What to work on ▸
The lines to copy are those with "absolute" in them. Pull each one from the entries below.

Available records ▸
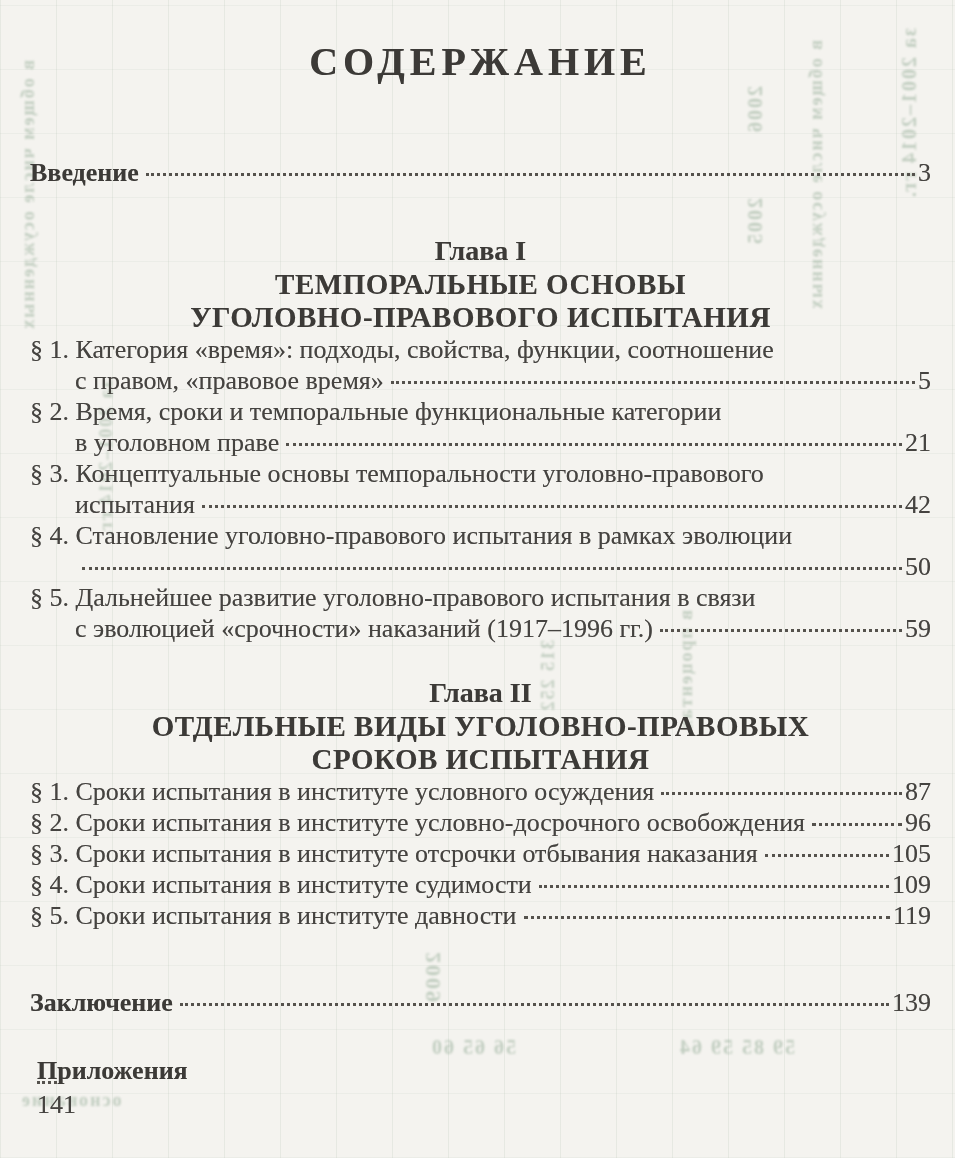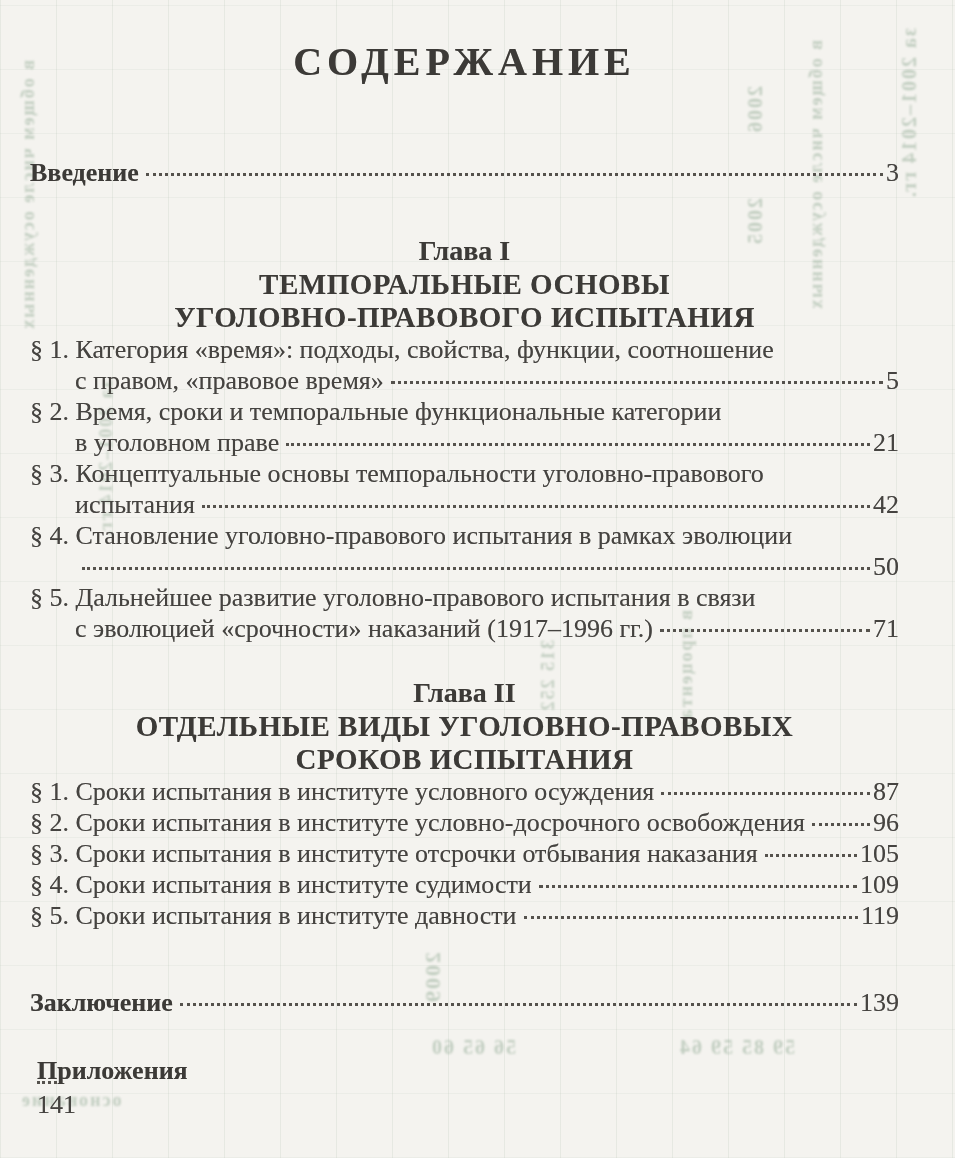--- a/index.html
+++ b/index.html
@@ -34,7 +34,7 @@
   
   .content{
     position:relative;
-    padding:28px 56px 0 30px;
+    padding:28px 24px 0 30px;
     text-shadow:0 0 0.6px rgba(70,68,64,0.45);
   }
   .toc-title{

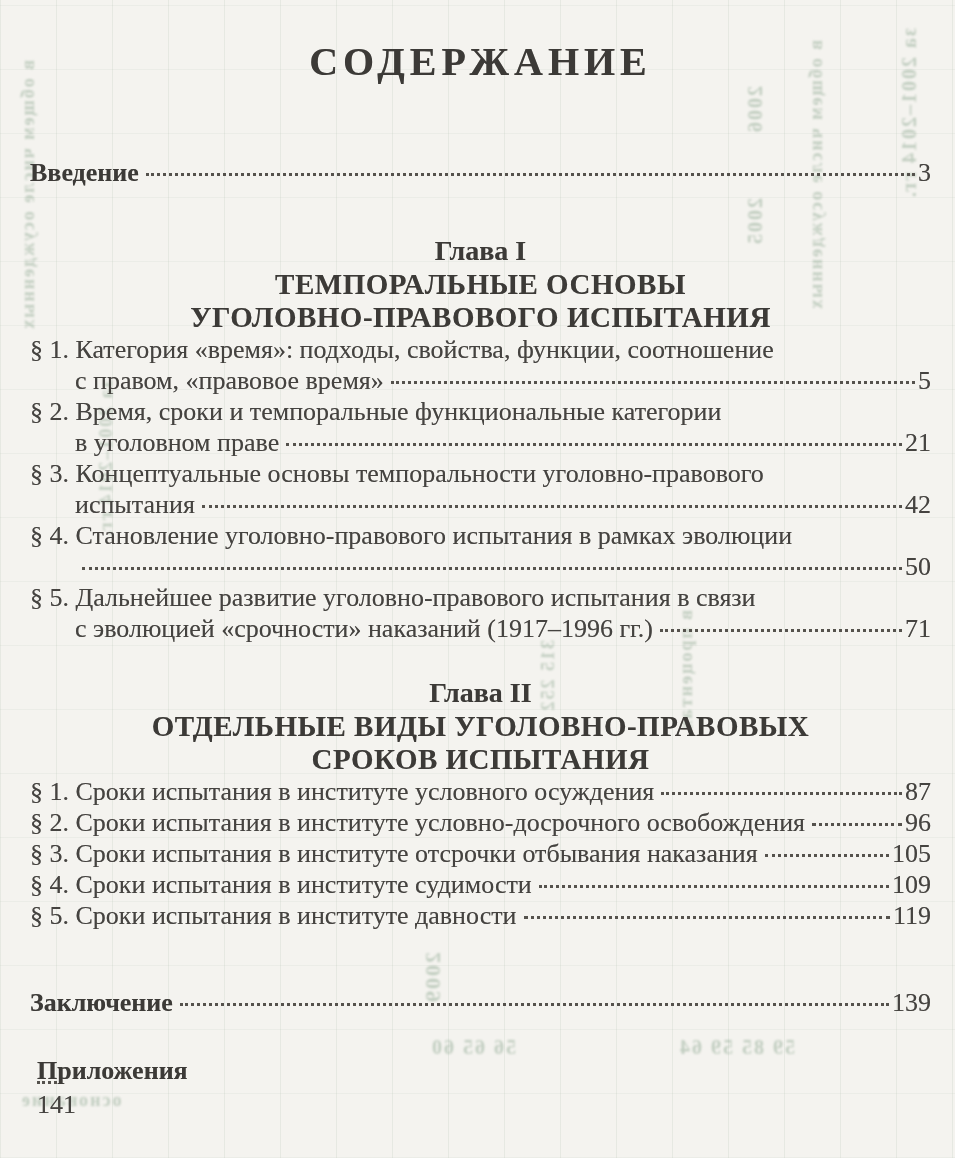--- a/index.html
+++ b/index.html
@@ -150,7 +150,7 @@
         <div class="row l2row">
           <span>с эволюцией «срочности» наказаний (1917–1996 гг.)</span>
           <span class="dots"></span>
-          <span class="pg">71</span>
+          <span class="pg">59</span>
         </div>
       </div>
 

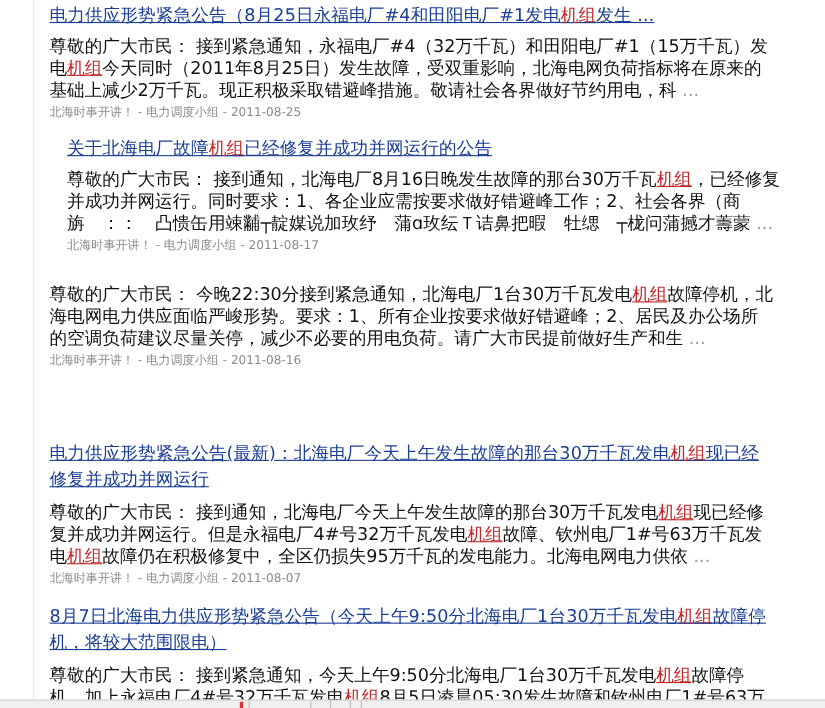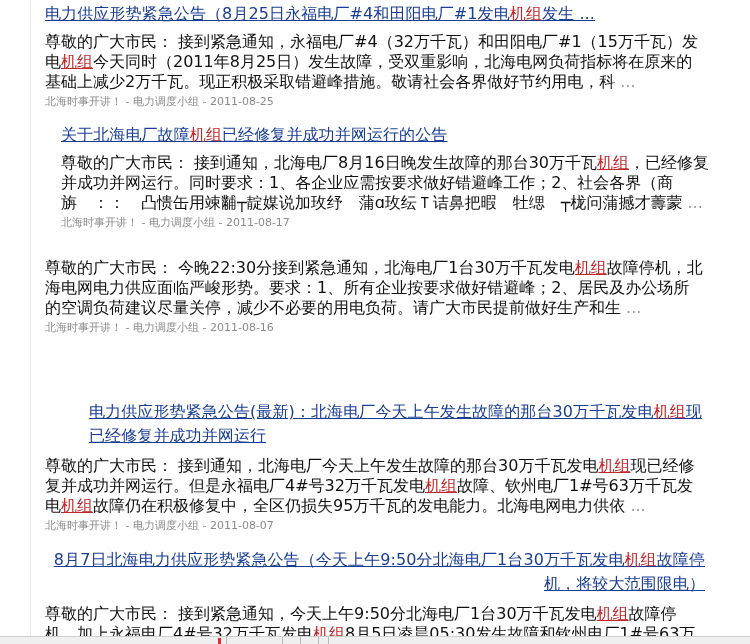--- a/index.html
+++ b/index.html
@@ -128,7 +128,7 @@
     </div>
 
     <div class="result" style="position:absolute; top:400px; left:0; width:660px;">
-      <a class="result-title" style="line-height:24px;margin-left:44px;">
+      <a class="result-title" style="line-height:24px;">
         <span>电力供应形势紧急公告(最新)：北海电厂今天上午发生故障的那台30万千瓦发电</span><span class="hl-title">机组</span><span>现已经修复并成功并网运行</span>
       </a>
       <div class="result-snippet">

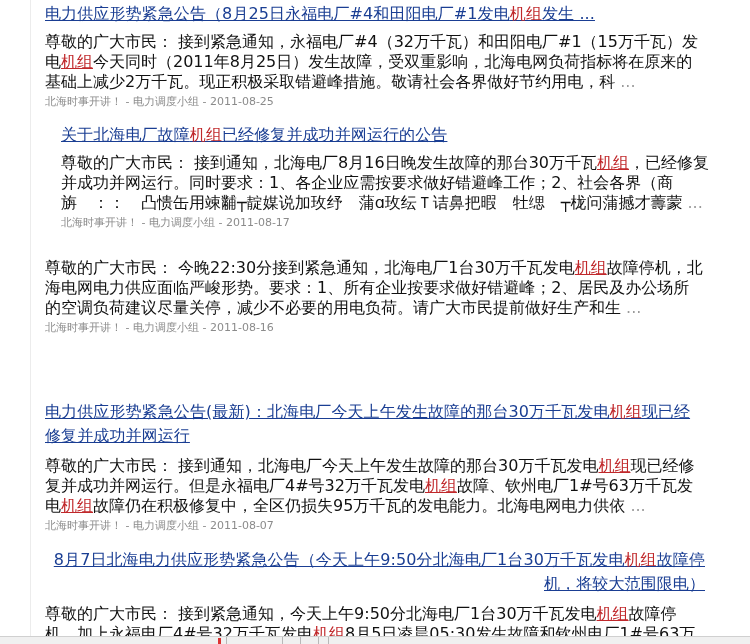--- a/index.html
+++ b/index.html
@@ -138,7 +138,7 @@
     </div>
 
     <div class="result" style="position:absolute; top:548px; left:0; width:660px;">
-      <a class="result-title" style="line-height:24px;text-align:right;">
+      <a class="result-title" style="line-height:24px;">
         <span>8月7日北海电力供应形势紧急公告（今天上午9:50分北海电厂1台30万千瓦发电</span><span class="hl-title">机组</span><span>故障停机，将较大范围限电）</span>
       </a>
       <div class="result-snippet">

Answer area ▸
     <div class="result" style="position:absolute; top:400px; left:0; width:660px;">
     <div class="result" style="position:absolute; top:548px; left:0; width:660px;">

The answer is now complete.